Sorgt für Mehrwert in den bezahlten Beiträgen!
Du kennst Deine Leser. Warum kommen die Besucher bei Deinem Blog vorbei und lesen Deine Artikel? Genau mit dieser Sichtweise sollten Deine bezahlten Beiträge ausgewählt und geschrieben werden. Enttäusche die Leser nicht, dann akzeptieren sie auch hin und wieder einen bezahlten Beitrag.
Das Thema der bezahlten Posts kann auch mit ergänzenden oder weiterführenden eigenen Beiträgen abgerundet und erweitert werden.

Fazit
Ob Ihr bezahlte Posts einsetzt oder nicht, dass müsst Ihr alleine für Euch entscheiden. Ihr kennt die Ziele welche Ihr mit Eurem Blog erreichen wollt und so müsst Ihr auch die Konsequenzen von Euren Handlungen selber tragen.
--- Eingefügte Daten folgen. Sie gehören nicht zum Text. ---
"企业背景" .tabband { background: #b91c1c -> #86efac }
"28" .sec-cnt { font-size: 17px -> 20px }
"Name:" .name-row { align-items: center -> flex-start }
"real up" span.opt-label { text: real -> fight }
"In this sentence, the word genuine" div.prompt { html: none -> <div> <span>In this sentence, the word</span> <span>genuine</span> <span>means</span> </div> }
Ihr könnt immer davon ausgehen, dass es da draussen Leute gibt, die Euer vorgehen als falsch empfinden und das Blog boykottieren und den Feed kündigen.

Natürlich sind die Tipps nicht vollständig und schon gar nicht abschliessend. Ich denke da draussen gibt es noch weitere gute Hinweise wie man mit bezahlten Beiträgen vernünftig umgehen kann. Ich würde mich freuen wenn ich viele von Euren Meinungen, Erfahrungen und Hinweise in den Kommentaren finden darf.


2 Kommentare

  1. Posted 11. Dezember 2007 at 22:23 | Permalink

    Was für ein Zufall. Habe gerade am Samstag darüber berichtet.

    http://alebar.de/2007/12/08/tr.....der-nicht/

    Nur mehr auf den Aspekt “paid links oder nicht”.

    Schöner Artikel.

  2. Posted 18. Dezember 2007 at 9:35 | Permalink

    Salve

    Ob nun Werbung von G oder bezahlte beiträge… solange es klar deklariert wird, scheint es mir halb so schlimm. Persönlich nutze ich lieber zweiteres, da ich mit G gar nicht gut kann.